→ YOUR TASK: Give the listing again exactly, omitting its images.
* * * * *
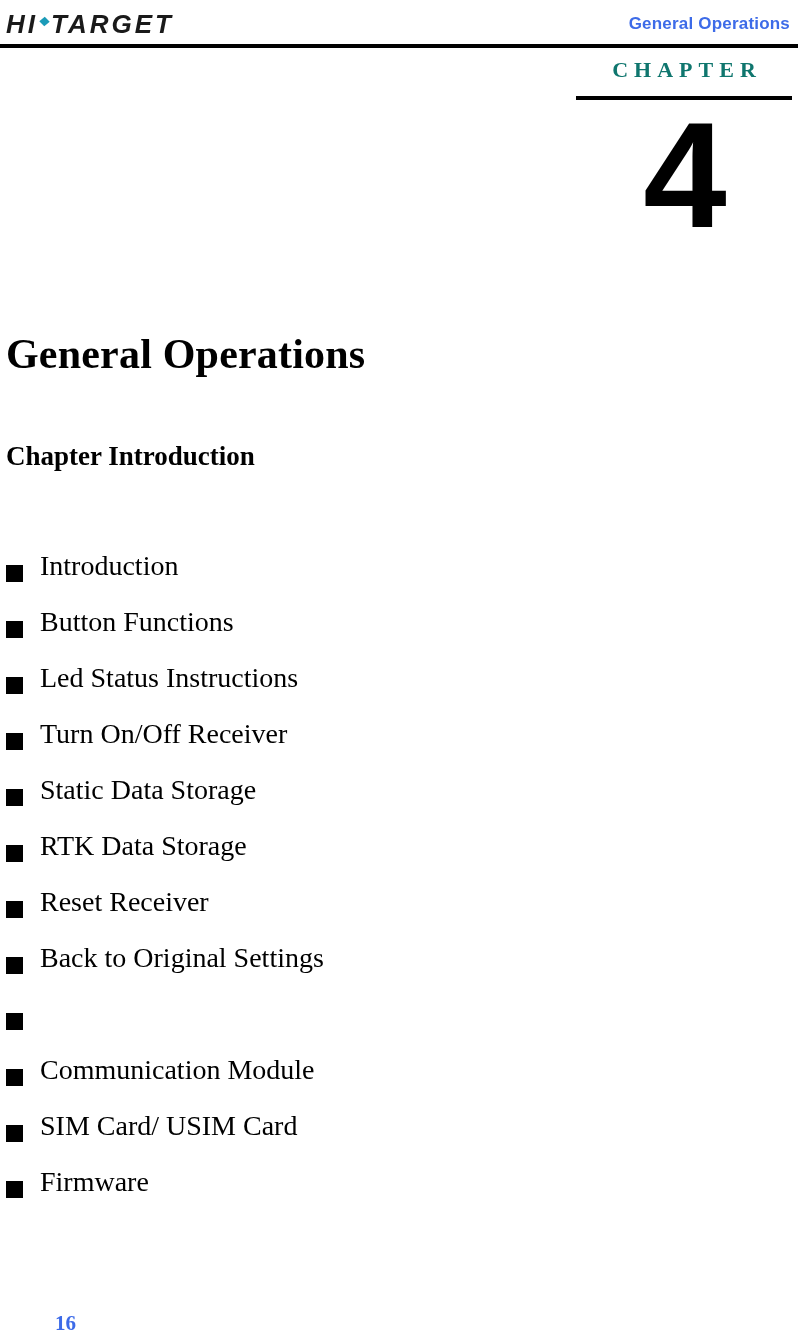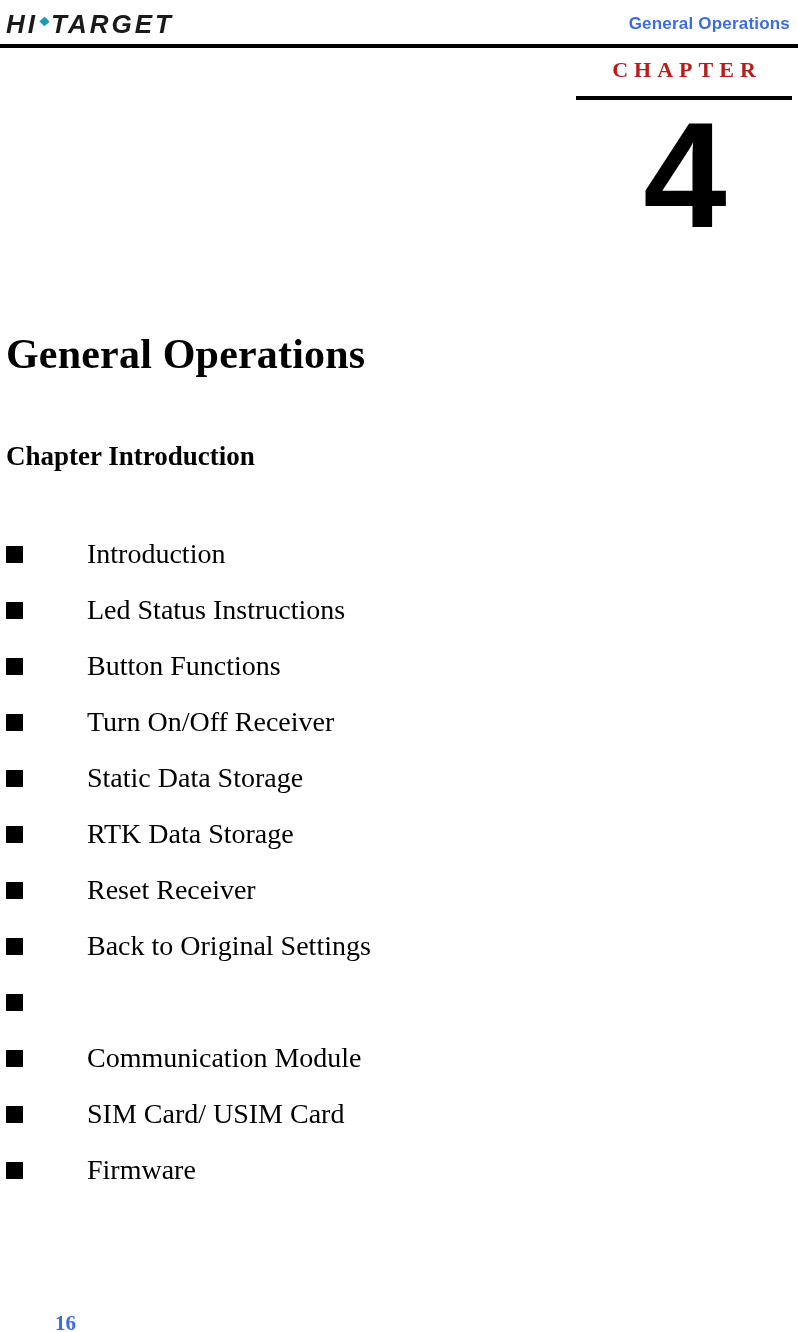--- a/index.html
+++ b/index.html
@@ -91,7 +91,7 @@
     font-weight: bold;
     letter-spacing: 6px;
     text-indent: 6px;
-    color: #b91c1c;
+    color: #0f766e;
     line-height: 1.1;
   }
   .chapter-rule {

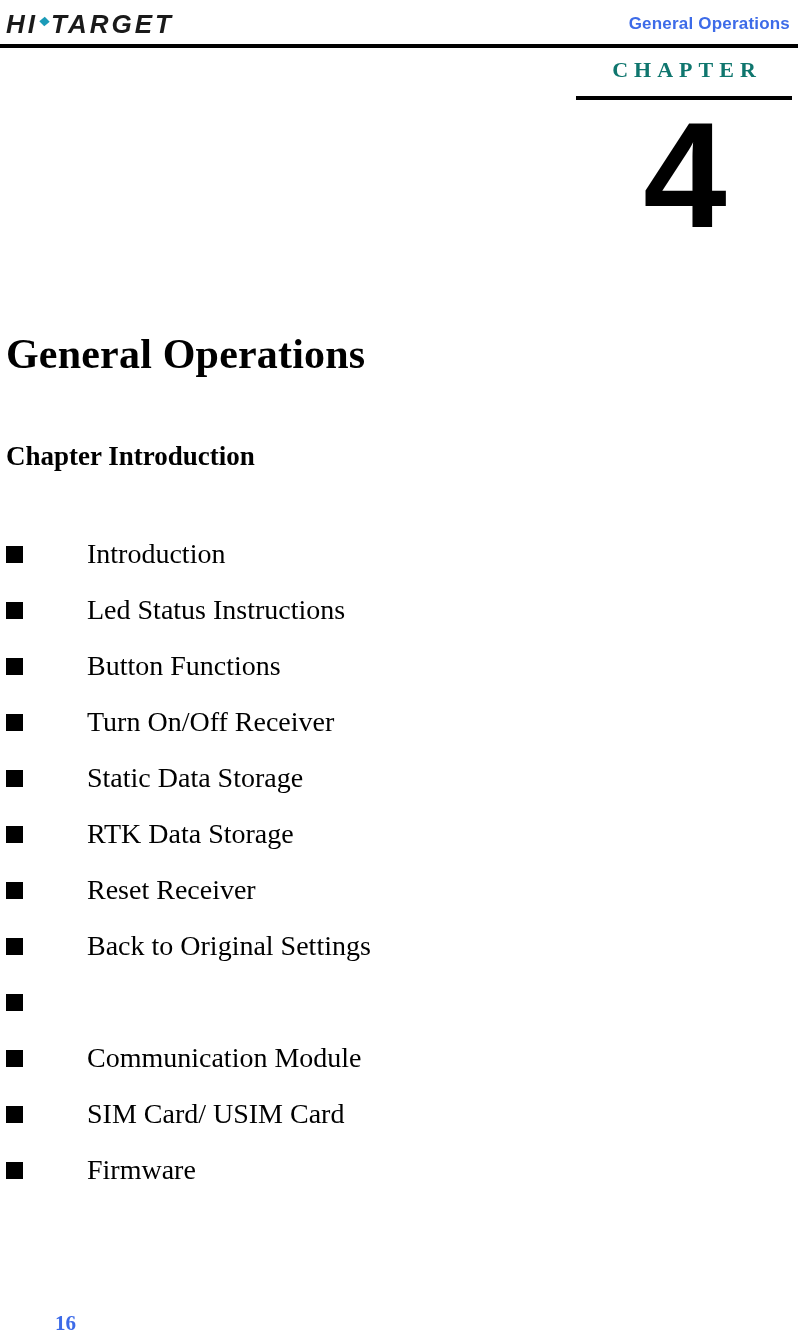--- a/index.html
+++ b/index.html
@@ -142,9 +142,8 @@
   }
   .toc-item {
     display: flex;
-    align-items: center;
+    align-items: flex-end;
     height: 56px;
-    gap: 47px;
   }
   .toc-bullet {
     flex: 0 0 auto;

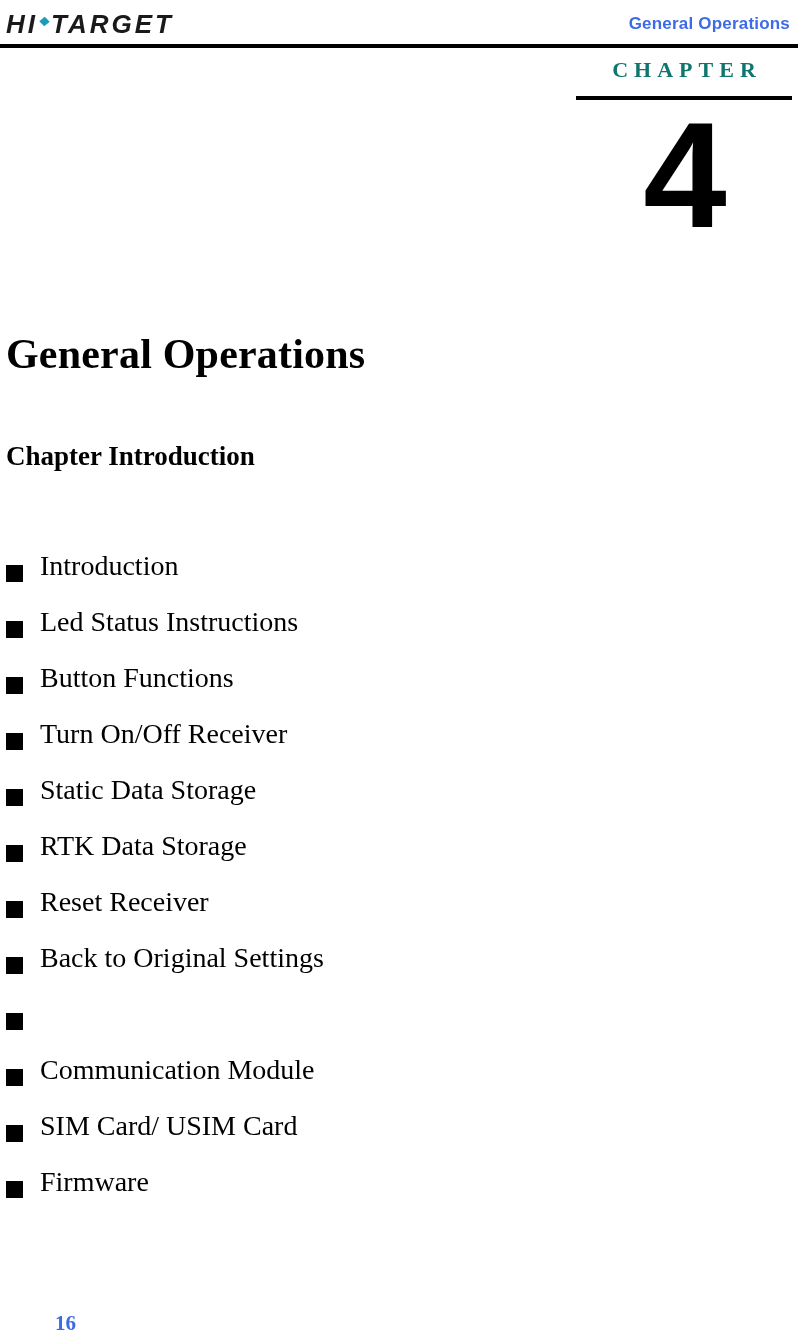--- a/index.html
+++ b/index.html
@@ -203,14 +203,14 @@
     </li>
     <li class="toc-item">
       <span class="toc-bullet"></span>
+      <span class="toc-label">Button Functions</span>
+    </li>
+    <li class="toc-item">
+      <span class="toc-bullet"></span>
       <span class="toc-label">Led Status Instructions</span>
     </li>
     <li class="toc-item">
       <span class="toc-bullet"></span>
-      <span class="toc-label">Button Functions</span>
-    </li>
-    <li class="toc-item">
-      <span class="toc-bullet"></span>
       <span class="toc-label">Turn On/Off Receiver</span>
     </li>
     <li class="toc-item">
* * * * *
→ REPLY TO THE EXERCISE:
--- a/index.html
+++ b/index.html
@@ -91,7 +91,7 @@
     font-weight: bold;
     letter-spacing: 6px;
     text-indent: 6px;
-    color: #b91c1c;
+    color: #0f766e;
     line-height: 1.1;
   }
   .chapter-rule {

--- a/index.html
+++ b/index.html
@@ -142,9 +142,8 @@
   }
   .toc-item {
     display: flex;
-    align-items: center;
+    align-items: flex-end;
     height: 56px;
-    gap: 47px;
   }
   .toc-bullet {
     flex: 0 0 auto;

--- a/index.html
+++ b/index.html
@@ -203,14 +203,14 @@
     </li>
     <li class="toc-item">
       <span class="toc-bullet"></span>
+      <span class="toc-label">Button Functions</span>
+    </li>
+    <li class="toc-item">
+      <span class="toc-bullet"></span>
       <span class="toc-label">Led Status Instructions</span>
     </li>
     <li class="toc-item">
       <span class="toc-bullet"></span>
-      <span class="toc-label">Button Functions</span>
-    </li>
-    <li class="toc-item">
-      <span class="toc-bullet"></span>
       <span class="toc-label">Turn On/Off Receiver</span>
     </li>
     <li class="toc-item">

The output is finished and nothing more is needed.